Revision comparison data
--- START ---

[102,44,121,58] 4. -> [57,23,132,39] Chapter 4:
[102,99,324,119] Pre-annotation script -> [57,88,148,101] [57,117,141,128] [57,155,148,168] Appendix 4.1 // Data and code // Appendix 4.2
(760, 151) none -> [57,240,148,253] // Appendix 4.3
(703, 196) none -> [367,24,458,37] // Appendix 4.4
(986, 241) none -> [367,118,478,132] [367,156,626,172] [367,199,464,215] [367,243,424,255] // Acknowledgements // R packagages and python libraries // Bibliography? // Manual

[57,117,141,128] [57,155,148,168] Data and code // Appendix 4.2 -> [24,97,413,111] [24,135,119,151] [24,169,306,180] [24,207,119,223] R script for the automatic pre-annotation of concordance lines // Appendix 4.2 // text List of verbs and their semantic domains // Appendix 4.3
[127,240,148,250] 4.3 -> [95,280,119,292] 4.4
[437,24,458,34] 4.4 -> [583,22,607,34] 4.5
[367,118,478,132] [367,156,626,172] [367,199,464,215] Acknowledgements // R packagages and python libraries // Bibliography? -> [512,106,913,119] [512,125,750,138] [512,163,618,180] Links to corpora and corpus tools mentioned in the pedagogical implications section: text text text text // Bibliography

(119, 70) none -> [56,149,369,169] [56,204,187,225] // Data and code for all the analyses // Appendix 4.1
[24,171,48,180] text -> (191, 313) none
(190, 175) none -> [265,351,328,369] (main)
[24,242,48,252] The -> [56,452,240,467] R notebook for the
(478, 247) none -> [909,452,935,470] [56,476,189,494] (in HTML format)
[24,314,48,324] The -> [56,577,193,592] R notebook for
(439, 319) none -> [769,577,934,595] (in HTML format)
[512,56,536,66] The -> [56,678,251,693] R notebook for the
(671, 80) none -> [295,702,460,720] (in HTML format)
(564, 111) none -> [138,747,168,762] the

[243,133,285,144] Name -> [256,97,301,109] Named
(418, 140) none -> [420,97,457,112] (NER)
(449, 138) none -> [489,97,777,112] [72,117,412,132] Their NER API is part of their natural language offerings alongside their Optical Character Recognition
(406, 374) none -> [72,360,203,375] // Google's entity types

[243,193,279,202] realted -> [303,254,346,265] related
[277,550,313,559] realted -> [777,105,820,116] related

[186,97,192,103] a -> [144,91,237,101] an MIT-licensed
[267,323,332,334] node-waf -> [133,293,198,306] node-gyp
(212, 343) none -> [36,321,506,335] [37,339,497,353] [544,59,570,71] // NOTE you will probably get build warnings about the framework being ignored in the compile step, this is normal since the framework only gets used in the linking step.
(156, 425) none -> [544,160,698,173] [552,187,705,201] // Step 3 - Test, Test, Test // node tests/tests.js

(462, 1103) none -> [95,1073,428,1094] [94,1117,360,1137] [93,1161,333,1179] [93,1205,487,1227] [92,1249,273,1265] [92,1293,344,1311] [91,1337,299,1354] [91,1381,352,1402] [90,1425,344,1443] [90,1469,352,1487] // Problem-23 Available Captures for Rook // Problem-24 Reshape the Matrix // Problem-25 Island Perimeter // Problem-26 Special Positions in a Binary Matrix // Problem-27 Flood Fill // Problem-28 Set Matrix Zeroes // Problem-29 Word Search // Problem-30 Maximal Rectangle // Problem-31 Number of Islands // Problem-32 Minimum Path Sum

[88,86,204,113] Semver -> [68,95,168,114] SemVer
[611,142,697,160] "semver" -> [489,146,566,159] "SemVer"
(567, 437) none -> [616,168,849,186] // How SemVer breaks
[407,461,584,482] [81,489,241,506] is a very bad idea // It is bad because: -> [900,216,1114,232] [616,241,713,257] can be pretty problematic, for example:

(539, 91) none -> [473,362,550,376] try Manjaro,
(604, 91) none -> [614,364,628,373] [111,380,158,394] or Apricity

--- END ---

◆ **WHAT YOU ARE ASKED TO DO**:
Word for word, restate the lines from the one holding "[243,133,285,144] Name ->" to the last line of the records.

◆ **RESPONSE AREA**:
[243,133,285,144] Name -> [256,97,301,109] Named
(418, 140) none -> [420,97,457,112] (NER)
(449, 138) none -> [489,97,777,112] [72,117,412,132] Their NER API is part of their natural language offerings alongside their Optical Character Recognition
(406, 374) none -> [72,360,203,375] // Google's entity types

[243,193,279,202] realted -> [303,254,346,265] related
[277,550,313,559] realted -> [777,105,820,116] related

[186,97,192,103] a -> [144,91,237,101] an MIT-licensed
[267,323,332,334] node-waf -> [133,293,198,306] node-gyp
(212, 343) none -> [36,321,506,335] [37,339,497,353] [544,59,570,71] // NOTE you will probably get build warnings about the framework being ignored in the compile step, this is normal since the framework only gets used in the linking step.
(156, 425) none -> [544,160,698,173] [552,187,705,201] // Step 3 - Test, Test, Test // node tests/tests.js

(462, 1103) none -> [95,1073,428,1094] [94,1117,360,1137] [93,1161,333,1179] [93,1205,487,1227] [92,1249,273,1265] [92,1293,344,1311] [91,1337,299,1354] [91,1381,352,1402] [90,1425,344,1443] [90,1469,352,1487] // Problem-23 Available Captures for Rook // Problem-24 Reshape the Matrix // Problem-25 Island Perimeter // Problem-26 Special Positions in a Binary Matrix // Problem-27 Flood Fill // Problem-28 Set Matrix Zeroes // Problem-29 Word Search // Problem-30 Maximal Rectangle // Problem-31 Number of Islands // Problem-32 Minimum Path Sum

[88,86,204,113] Semver -> [68,95,168,114] SemVer
[611,142,697,160] "semver" -> [489,146,566,159] "SemVer"
(567, 437) none -> [616,168,849,186] // How SemVer breaks
[407,461,584,482] [81,489,241,506] is a very bad idea // It is bad because: -> [900,216,1114,232] [616,241,713,257] can be pretty problematic, for example:

(539, 91) none -> [473,362,550,376] try Manjaro,
(604, 91) none -> [614,364,628,373] [111,380,158,394] or Apricity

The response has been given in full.